DATA TO EXAMINE:
________________________________________
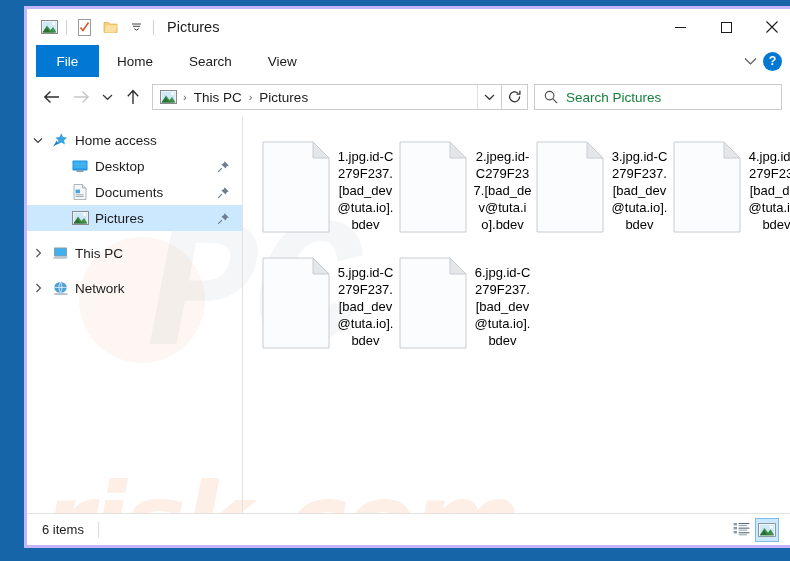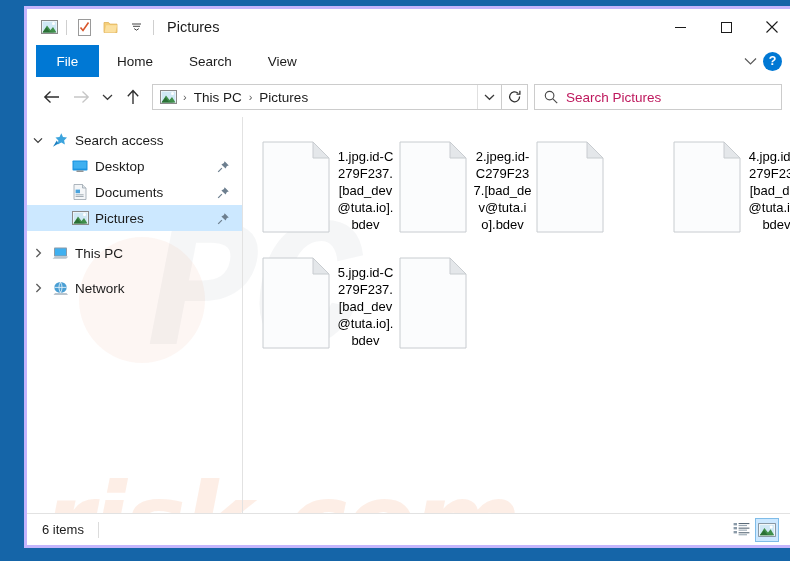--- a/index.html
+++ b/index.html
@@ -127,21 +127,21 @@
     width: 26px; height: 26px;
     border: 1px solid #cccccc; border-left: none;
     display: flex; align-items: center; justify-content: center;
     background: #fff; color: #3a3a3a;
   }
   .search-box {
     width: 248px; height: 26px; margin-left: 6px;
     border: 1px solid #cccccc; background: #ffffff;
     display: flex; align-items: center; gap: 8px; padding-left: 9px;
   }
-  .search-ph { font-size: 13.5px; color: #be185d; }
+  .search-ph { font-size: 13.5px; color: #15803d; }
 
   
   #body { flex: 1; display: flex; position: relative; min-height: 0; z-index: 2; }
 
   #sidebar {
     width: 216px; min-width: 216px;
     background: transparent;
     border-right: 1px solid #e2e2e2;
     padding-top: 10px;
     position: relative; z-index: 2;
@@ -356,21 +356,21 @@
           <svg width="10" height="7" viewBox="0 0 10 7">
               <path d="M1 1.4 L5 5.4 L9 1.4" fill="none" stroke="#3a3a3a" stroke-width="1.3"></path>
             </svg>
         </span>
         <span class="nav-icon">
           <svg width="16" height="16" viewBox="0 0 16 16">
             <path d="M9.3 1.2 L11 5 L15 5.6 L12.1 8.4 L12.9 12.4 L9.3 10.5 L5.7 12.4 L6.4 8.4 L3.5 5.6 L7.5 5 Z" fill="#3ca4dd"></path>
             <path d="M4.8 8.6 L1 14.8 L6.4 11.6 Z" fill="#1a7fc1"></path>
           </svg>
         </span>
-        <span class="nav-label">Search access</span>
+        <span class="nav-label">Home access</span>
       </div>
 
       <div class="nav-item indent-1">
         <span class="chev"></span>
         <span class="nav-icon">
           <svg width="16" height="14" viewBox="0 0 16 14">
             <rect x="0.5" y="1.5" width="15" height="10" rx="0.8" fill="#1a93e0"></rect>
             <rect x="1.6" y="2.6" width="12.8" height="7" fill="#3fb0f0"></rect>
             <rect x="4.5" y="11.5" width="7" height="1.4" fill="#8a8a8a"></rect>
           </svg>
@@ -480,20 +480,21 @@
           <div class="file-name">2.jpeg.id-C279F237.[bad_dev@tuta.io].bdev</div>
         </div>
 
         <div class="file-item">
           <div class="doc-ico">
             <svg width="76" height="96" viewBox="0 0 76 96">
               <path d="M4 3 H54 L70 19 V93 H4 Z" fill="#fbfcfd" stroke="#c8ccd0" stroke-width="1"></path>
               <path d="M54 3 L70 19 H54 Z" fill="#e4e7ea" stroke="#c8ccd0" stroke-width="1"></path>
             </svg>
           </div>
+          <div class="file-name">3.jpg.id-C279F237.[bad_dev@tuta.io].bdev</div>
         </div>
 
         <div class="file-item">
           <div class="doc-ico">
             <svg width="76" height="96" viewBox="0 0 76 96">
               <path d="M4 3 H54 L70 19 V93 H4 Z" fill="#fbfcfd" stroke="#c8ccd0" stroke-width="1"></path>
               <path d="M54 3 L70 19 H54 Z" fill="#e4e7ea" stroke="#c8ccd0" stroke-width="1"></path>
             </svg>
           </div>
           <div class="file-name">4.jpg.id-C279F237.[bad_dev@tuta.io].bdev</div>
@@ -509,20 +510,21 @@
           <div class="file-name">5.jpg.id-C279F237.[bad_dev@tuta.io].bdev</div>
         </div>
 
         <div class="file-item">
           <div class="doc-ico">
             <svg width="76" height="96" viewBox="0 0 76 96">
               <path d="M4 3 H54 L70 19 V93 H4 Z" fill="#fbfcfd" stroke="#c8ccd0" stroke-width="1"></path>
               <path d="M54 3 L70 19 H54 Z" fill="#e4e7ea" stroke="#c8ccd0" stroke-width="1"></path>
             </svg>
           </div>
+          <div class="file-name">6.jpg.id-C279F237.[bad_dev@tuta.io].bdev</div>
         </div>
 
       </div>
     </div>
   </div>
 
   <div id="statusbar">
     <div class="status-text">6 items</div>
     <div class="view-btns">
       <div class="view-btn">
________________________________________
Scan the listing for the string "size". Copy each line that has it.

-  .search-ph { font-size: 13.5px; color: #be185d; }
+  .search-ph { font-size: 13.5px; color: #15803d; }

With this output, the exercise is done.